The National Whig

Serving to make the United States better by arguing for Liberty and its best ingredient Limited Government.

Location: Any Towne, Any State, United States

Editor and Publisher of The National Whig.

Sunday, July 20, 2008

The Triumphant Return

It seems like an eternity since there has been any words published in this space. I wish to extend appologies all around to those who have missed The National Whig. I had to go away for a couple of months on business and was not able to keep all of you updated as to my whereabouts. But I can now.

I visited a couple of places that I would like to recommend to all of you: Crete, Lisbon, Portugal and Bahrain. First of all, all three places are full of culture that you will not find anywhere here in the States. Crete is one of those islands carefully tucked away in the Mediterranean. The weather is great during the summer, meaning that it is not too hot, and the people are very friendly to Americans, meaning that you don't have to walk around with an English-to-Greek dictionary. The prices are also very comparable to prices here in the States, although they are on the Euro, so you will be paying about fifty cents more on everything given the exchange rate. But do go; the scenery is not to be matched. I have never before seen water so blue in my life. Plus, the history on the island is so rich that you feel like you have been placed in a time that the history of the US cannot possibly touch.

Speaking of history, go to Lisbon. Again, the people are friendly and very courtious to Americans--be on guard for the street venders that try to sell you sun-glasses and then pitch drugs to you when you have declined the glasses. While there, I stood in two Catholic cathedrals, one dating from the late 16th century and the other dating all the way to the 12th century. Both were beautiful and very inspiring--you could definitely feel the presence of God in each one. The younger of the two cathedrals housed the tomb of the queen who commissioned the building of the church. There she was laid to rest right there in the church, never missing a mass. But it was the awe inspiring 12th century cathedral where one truly gets the feeling of the Holy Spirit. Walking through the doors and you are instantly transported to the Middle Ages and you might half expect to turn a corner and see a knight kneeling before his journey to the Holy Land to crusade begins. The lighting inside is provided by stained glass windows and what seems like thousands of candles. And don't hesitate to place a lit candle on the prayer request table, I certainly didn't.

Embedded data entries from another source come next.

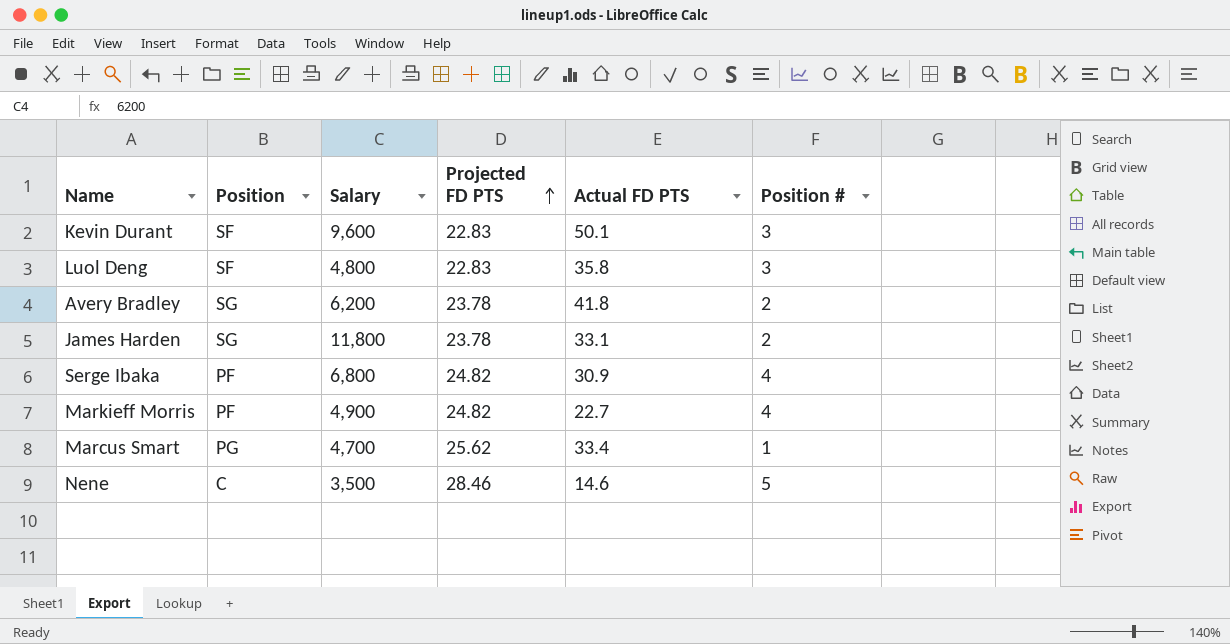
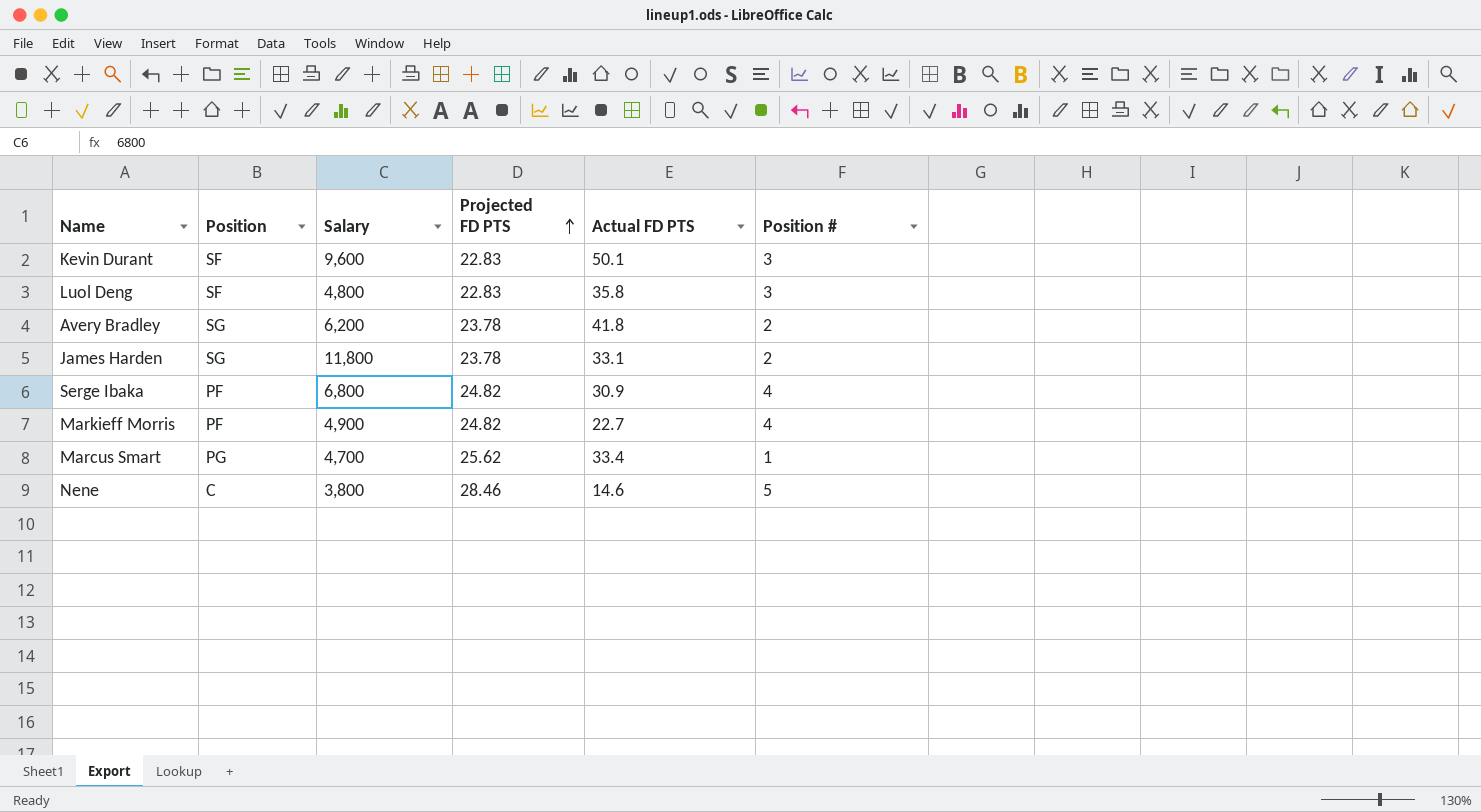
Nene | Salary: 3,500 -> 3,800

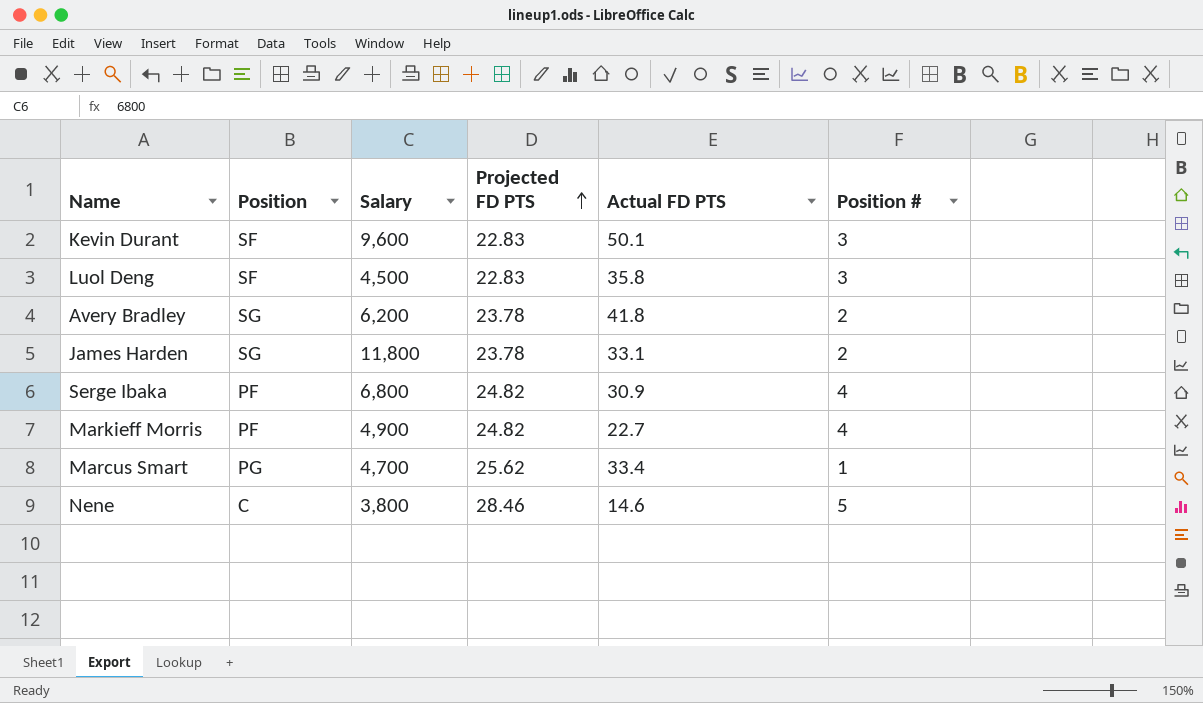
Luol Deng | Salary: 4,800 -> 4,500

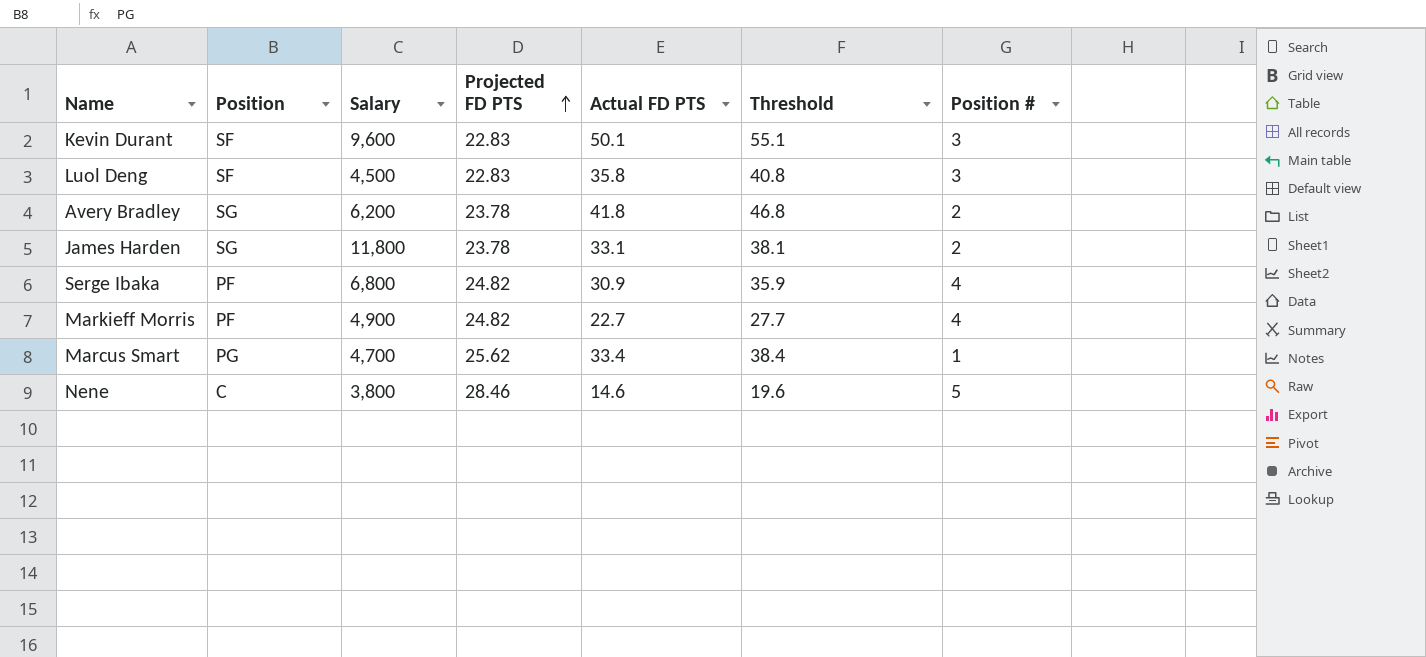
column Threshold | formula: none -> [Actual FD PTS] + 5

Bahrain is where my journies began. Let me begin by stressing to all of you that it is brutally hot there. Nevertheless, it has much to offer. The biggest attraction to me was the outdoor market that the locals like to call the Souq (pronounded Sook). This place is full of cheaply made knock off brands and also local items that are just beautiful. But it is the atmosphere that is its main attraction. While walking through this area of the island--Bahrain is an island just off of Saudi Arabia--you are suddenly thrown into an Indiana Jones movie searching for some ancient treasure, but no, you are in the here and now. The native Bahrainis are very friendly to Americans, but be aware that Saudis go there to "play" and many of them are not at the least friendly. (If by chance a Saudi offers to shake your hand and extends his left hand, he is insulting you and you should follow suit and offer your left hand.) The bottom line is just get out and experience the Muslim culture, don't be afraid. The first time you hear a call to prayer will be unnerving at first but then you, after a while, you come to see the beauty of it and begin to wish that American Christianity would offer something similar.

Americans are often critisized for not getting out and experiencing other cultures, and, however true this may be, it is important to go and visit other places to gain some small understanding. It is true that not all Europeans look down their noses at Americans and not all Muslims want to behead us, and you can only come to that conclusion if you visit with them and eat their food and walk their streets. Remember, those of us who inhabit this great country all originate from Europe and it would be wise to appreciate our heritage and visit our cousins from across the pond every now and then. So go, live and experience something that you will most certainly not regret.


Blogger Heather said...

Awesome! Welcome back and thanks for the beautiful insight!